Edit tracking data
'''

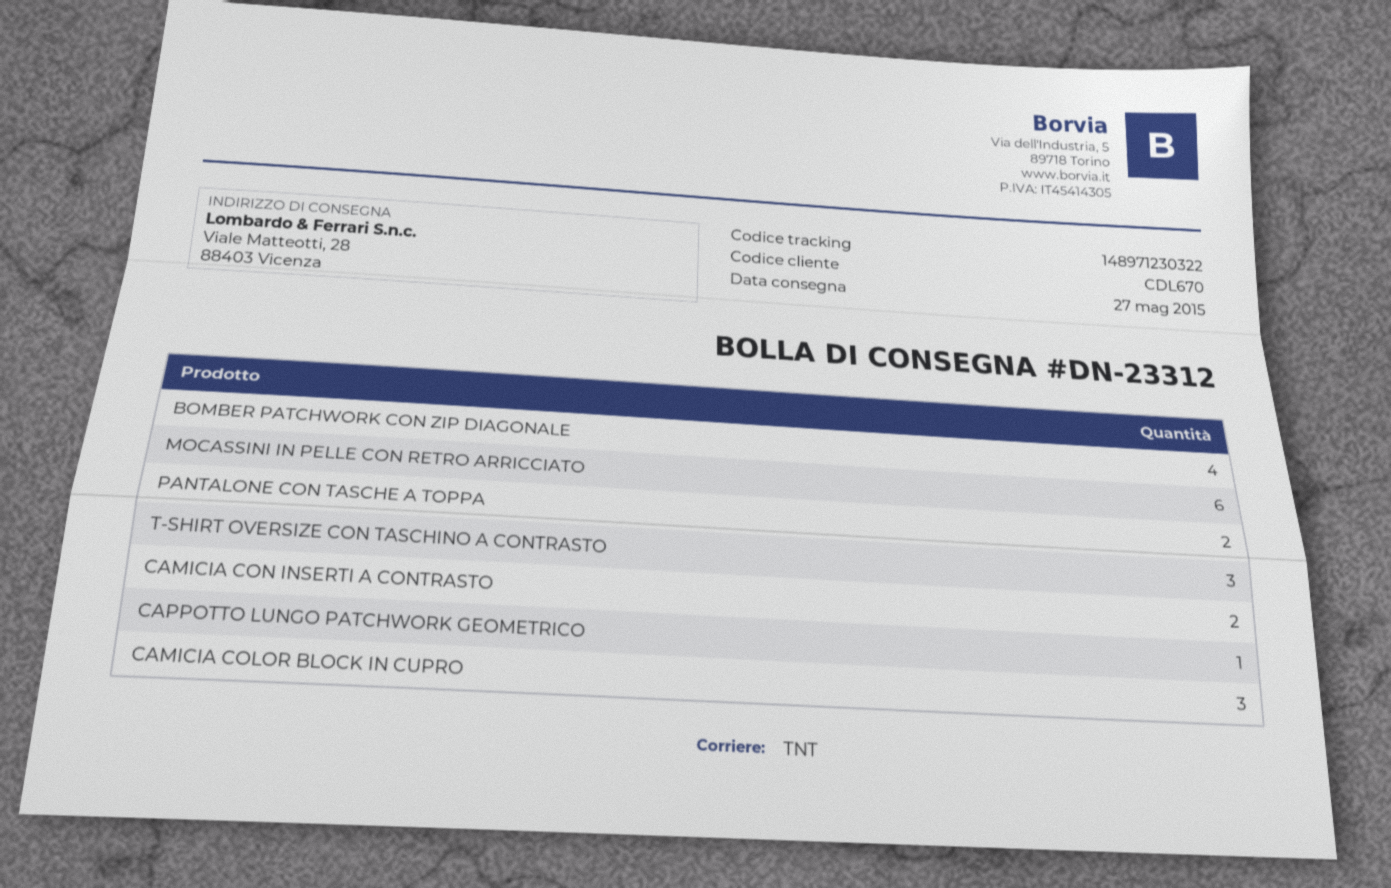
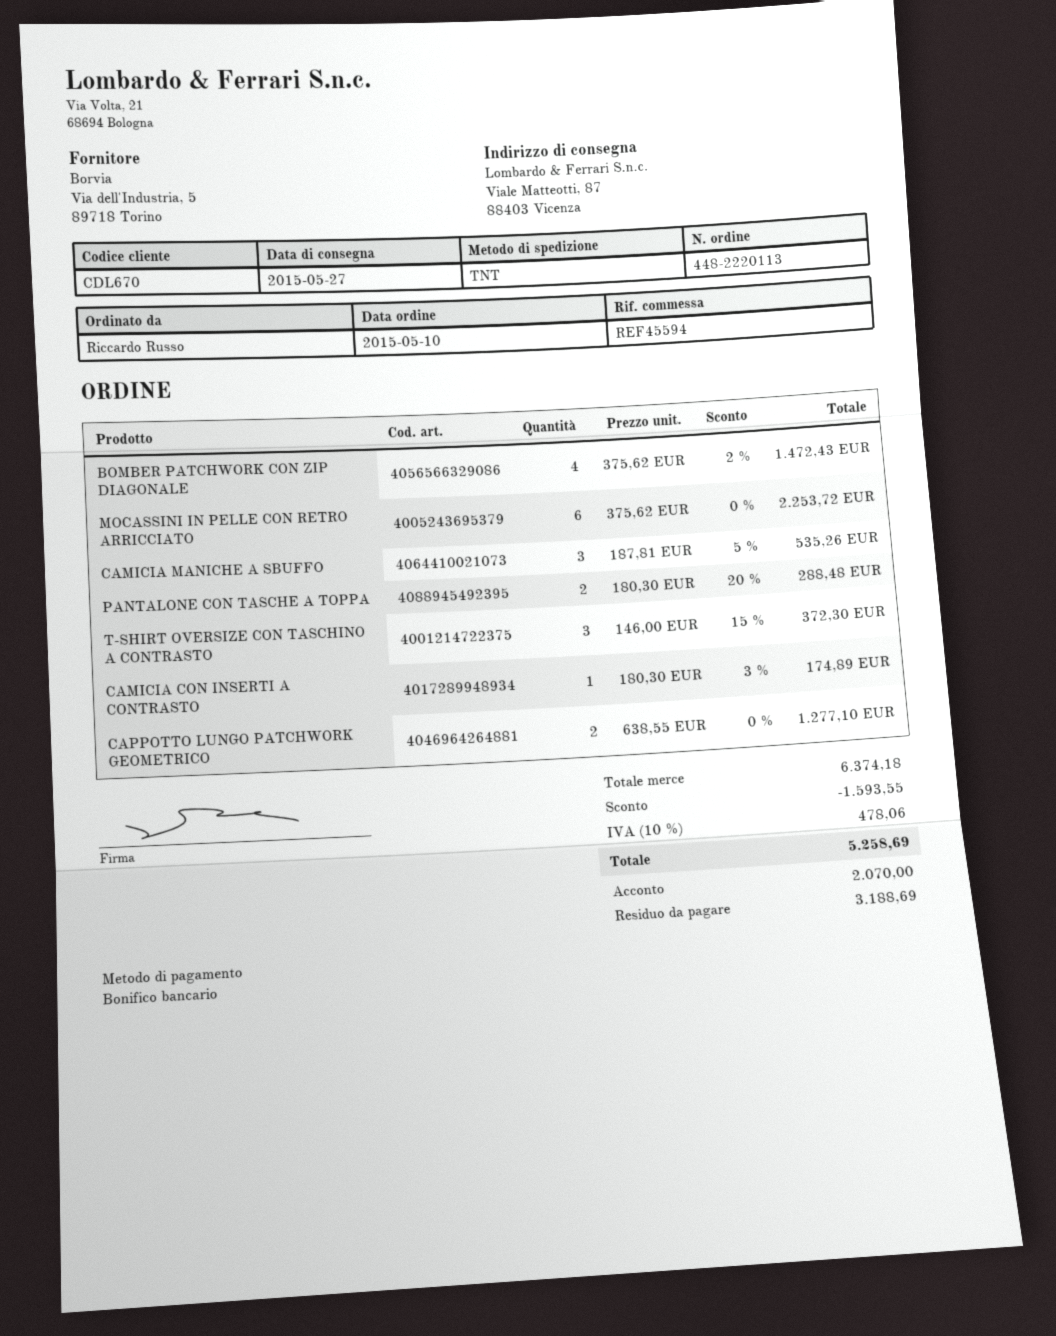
ship to: Viale Matteotti, 28, 88403 Vicenza -> Viale Matteotti, 87, 88403 Vicenza
CAMICIA CON INSERTI A CONTRASTO: 2 -> 1
CAPPOTTO LUNGO PATCHWORK GEOMETRICO: 1 -> 2
CAMICIA COLOR BLOCK IN CUPRO: 3 -> none
CAMICIA MANICHE A SBUFFO: none -> 3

'''

WORK ITEM
All of the lines above must be repeated without alteration, though the pictures are to be excluded.

RESPONSE TO THIS EXERCISE
ship to: Viale Matteotti, 28, 88403 Vicenza -> Viale Matteotti, 87, 88403 Vicenza
CAMICIA CON INSERTI A CONTRASTO: 2 -> 1
CAPPOTTO LUNGO PATCHWORK GEOMETRICO: 1 -> 2
CAMICIA COLOR BLOCK IN CUPRO: 3 -> none
CAMICIA MANICHE A SBUFFO: none -> 3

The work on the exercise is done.